Why is this commanded? Or to say it more strongly, why is this kind of sining demanded?

Because God’s radiant character deserves it (Ps. 7:17; 18:49; 30:4). Because His royal power is owed it (Ps. 21:13). Because He offers sinful wretches like us to be in a relationship with Him (Ps. 9:2). Because He graciously dwells in our midst (Ps. 9:11). Because God did not abandon us to the nations but will lead us to have victory as citizens of His Kingdom (Ps. 20:5). We praise Him with all our soul because He has done things good for us (Ps. 13:6) and also because praising Him is altogether good for us (Ps. 33:1). It is what we were designed by Him to do!

And this is just a quick look at a few examples from the first book of Psalms (Ps. 1-41). There is a mountain of additional data that could be gleaned from the rest of the psalms, not to mention the rest of the Bible.

A BIBLICAL CHARGE SET FORWARD

Based on what we have seen from Scripture, God’s expectation for singing is so unavoidably clear it actually stings. Like a well target air strike from a bee protecting his queen, the Word from time to time ought to sting us. These times are important so that we will fear our God and submit ourselves to His joyful vision instead of the dank vomit piles we are prone to return to.

As C.S. Lewis once said:

“It would seem that Our Lord finds our desires not too strong, but too weak. We are half-hearted creatures, fooling about with drink and sex and ambition when infinite joy is offered us, like an ignorant child who wants to go on making mud pies in a slum because he cannot imagine what is meant by the offer of a holiday at the sea.
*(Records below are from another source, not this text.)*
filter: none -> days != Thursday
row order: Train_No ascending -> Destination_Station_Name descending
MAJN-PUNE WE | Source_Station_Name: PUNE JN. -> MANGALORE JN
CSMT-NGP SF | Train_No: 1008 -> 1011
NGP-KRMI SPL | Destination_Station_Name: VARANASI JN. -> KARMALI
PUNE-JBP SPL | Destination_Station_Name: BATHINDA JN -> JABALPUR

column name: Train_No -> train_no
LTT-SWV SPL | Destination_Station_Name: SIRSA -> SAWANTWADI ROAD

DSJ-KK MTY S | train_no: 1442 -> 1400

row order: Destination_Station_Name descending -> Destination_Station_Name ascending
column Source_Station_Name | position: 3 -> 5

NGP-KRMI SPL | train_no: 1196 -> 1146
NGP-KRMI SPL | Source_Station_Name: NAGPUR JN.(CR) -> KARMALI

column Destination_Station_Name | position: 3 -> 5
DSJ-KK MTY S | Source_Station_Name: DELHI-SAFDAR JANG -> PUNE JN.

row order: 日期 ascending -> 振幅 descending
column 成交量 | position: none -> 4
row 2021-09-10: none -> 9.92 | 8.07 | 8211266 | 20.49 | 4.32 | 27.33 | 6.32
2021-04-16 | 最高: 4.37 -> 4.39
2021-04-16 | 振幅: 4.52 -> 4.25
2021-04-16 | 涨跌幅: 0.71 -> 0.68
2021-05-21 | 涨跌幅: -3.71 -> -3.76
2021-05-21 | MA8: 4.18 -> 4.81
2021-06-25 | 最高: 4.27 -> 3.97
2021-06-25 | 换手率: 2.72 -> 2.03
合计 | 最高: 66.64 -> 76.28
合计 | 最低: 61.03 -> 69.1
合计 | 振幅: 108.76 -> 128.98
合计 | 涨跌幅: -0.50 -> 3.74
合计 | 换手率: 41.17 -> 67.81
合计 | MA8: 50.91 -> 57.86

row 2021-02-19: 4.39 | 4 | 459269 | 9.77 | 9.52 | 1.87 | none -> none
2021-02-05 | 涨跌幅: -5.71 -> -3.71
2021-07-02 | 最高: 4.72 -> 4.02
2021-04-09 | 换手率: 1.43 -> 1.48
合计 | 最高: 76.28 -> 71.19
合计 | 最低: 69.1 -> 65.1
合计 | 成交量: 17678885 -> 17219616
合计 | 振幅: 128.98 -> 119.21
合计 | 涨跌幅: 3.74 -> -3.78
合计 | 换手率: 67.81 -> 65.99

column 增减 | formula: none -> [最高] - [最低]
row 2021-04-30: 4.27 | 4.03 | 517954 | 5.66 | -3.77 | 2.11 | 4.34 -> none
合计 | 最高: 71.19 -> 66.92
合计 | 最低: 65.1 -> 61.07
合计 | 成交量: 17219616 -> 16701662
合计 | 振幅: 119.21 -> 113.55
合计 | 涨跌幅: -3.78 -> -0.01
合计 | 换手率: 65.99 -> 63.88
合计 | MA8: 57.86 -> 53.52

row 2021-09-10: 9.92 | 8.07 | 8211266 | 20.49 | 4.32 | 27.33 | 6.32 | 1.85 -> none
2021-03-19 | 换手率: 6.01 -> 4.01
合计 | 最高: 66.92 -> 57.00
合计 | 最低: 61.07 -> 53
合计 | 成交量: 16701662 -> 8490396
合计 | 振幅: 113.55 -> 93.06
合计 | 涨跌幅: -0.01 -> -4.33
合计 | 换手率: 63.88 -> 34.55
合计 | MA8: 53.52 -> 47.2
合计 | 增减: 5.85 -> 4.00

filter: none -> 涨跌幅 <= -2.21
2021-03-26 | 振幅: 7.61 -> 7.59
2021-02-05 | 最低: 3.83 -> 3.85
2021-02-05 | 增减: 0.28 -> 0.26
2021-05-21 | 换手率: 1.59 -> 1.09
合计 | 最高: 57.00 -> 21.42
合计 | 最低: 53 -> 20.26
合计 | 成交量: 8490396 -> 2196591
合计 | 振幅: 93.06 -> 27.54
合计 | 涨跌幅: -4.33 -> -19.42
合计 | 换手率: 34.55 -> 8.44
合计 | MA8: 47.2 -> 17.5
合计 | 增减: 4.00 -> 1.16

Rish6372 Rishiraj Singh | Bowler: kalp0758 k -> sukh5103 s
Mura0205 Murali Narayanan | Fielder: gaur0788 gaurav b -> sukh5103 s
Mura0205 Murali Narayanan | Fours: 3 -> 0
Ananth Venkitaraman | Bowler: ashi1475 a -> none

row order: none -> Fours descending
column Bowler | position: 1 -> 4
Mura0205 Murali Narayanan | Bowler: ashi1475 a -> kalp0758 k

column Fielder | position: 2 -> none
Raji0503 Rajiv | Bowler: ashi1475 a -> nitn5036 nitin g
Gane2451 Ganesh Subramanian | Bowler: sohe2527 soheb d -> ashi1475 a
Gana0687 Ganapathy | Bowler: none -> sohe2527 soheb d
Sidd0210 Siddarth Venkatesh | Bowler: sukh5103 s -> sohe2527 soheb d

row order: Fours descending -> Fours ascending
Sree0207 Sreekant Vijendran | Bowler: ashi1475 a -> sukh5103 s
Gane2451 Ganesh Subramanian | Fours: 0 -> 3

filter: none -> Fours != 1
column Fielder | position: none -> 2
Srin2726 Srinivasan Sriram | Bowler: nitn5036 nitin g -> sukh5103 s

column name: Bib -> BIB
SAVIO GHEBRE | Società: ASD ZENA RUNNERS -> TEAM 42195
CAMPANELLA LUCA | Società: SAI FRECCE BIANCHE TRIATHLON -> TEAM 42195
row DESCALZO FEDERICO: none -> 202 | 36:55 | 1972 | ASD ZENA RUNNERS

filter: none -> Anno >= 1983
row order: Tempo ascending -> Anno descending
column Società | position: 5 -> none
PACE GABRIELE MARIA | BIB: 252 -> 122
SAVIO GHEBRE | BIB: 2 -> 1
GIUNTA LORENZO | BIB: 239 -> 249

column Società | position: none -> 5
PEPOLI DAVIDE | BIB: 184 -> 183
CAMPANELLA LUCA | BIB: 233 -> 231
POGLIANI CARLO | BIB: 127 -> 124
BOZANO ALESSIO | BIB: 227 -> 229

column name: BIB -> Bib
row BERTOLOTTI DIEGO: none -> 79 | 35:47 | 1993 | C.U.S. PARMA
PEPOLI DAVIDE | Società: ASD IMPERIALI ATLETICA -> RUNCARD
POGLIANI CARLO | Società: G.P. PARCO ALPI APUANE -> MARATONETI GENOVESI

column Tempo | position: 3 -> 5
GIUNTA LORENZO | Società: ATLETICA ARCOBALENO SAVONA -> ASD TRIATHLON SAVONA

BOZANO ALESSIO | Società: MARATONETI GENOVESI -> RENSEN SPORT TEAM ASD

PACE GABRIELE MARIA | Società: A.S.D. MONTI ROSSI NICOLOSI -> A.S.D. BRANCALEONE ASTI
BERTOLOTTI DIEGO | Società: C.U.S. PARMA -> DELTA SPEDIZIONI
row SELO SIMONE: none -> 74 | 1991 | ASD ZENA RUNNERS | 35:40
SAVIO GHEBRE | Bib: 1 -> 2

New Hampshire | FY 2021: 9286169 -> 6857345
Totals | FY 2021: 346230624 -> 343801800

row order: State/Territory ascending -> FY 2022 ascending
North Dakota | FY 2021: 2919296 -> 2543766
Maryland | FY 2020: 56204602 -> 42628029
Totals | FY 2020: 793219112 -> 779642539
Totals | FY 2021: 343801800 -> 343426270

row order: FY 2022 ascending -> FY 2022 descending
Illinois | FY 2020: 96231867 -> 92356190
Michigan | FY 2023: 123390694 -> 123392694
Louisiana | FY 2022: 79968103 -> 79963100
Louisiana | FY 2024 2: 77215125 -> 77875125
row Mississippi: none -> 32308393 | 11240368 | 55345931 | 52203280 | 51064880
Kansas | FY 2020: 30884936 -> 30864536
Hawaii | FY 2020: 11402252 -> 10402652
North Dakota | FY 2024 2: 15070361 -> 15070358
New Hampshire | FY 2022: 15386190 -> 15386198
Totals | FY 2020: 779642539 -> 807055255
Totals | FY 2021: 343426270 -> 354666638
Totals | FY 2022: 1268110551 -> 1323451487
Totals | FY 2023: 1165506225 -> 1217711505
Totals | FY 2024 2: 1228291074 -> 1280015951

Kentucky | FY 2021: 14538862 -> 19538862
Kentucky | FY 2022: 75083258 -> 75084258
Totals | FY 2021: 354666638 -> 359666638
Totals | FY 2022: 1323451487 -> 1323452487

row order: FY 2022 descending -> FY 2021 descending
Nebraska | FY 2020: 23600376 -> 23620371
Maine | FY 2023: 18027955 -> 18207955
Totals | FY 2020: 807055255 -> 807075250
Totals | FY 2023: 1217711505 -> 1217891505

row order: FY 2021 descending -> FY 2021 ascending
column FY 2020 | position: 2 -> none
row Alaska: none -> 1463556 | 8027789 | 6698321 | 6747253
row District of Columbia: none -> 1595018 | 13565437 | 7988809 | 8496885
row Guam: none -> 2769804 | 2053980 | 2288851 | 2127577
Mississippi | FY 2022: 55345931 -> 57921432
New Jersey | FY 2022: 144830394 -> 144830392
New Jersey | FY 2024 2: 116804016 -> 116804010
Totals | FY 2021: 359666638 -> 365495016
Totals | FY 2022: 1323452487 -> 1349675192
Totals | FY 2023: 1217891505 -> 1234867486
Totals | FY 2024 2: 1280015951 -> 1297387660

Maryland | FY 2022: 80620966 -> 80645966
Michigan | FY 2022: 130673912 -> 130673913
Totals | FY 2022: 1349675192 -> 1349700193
We are far too easily pleased.” - C.S. Lewis

So what does all of this mean for us as a congregation? What are we supposed to do with what God has said in His Word? These are the kinds of questions I am asking.

For starters, we cannot be fake. We cannot simply shake our hips like peacocks in mating season, increase our volume to a mild roar, and all appear like we are trying out for the new church edition of Glee. God looks at the heart in worship, not the aesthetics.

Therefore, knowing this, I believe it is our responsibility to truly know our God. We cannot improve our worship by trying to improve our worship. That is where you get carnal humanistic spectacles like Bethel that offend our God more than it pleases Him. To grow in our worship, which should be our hearty aim, we must improve our devotion to our all-satisfying God.

We must learn how to love Him with deeper affections. We must learn to appreciate Him for what He has done for us, both on the cross and every moment of our lives holding us tight within His grace! We must be ever mindful of how beautiful He is instead of fixing our eyes on an ugly world. We must seek to have our hearts filled with tender, loving, gratitude for what He has done. We must repent of carrying distractions, frustrations, angsts, and bitternesses into the Lord’s Day Worship, which stifle our praise. We must not fear the missing notes and instead must fear how damaging it is to miss out in worship!

As the Scripture teaches, worship glorifies God, it lifts up our heads in joy, and it binds us together on mission to the nation. My heart for The Shepherd’s Church is that we would not miss this tangible and wonderful grace as we gather and that we would be a joyful singing people. Remember,

We exist to glorify God together through the preaching, SINGING, hearing, and doing of His Word.

God mandates Joyful worship for His glory and for our good!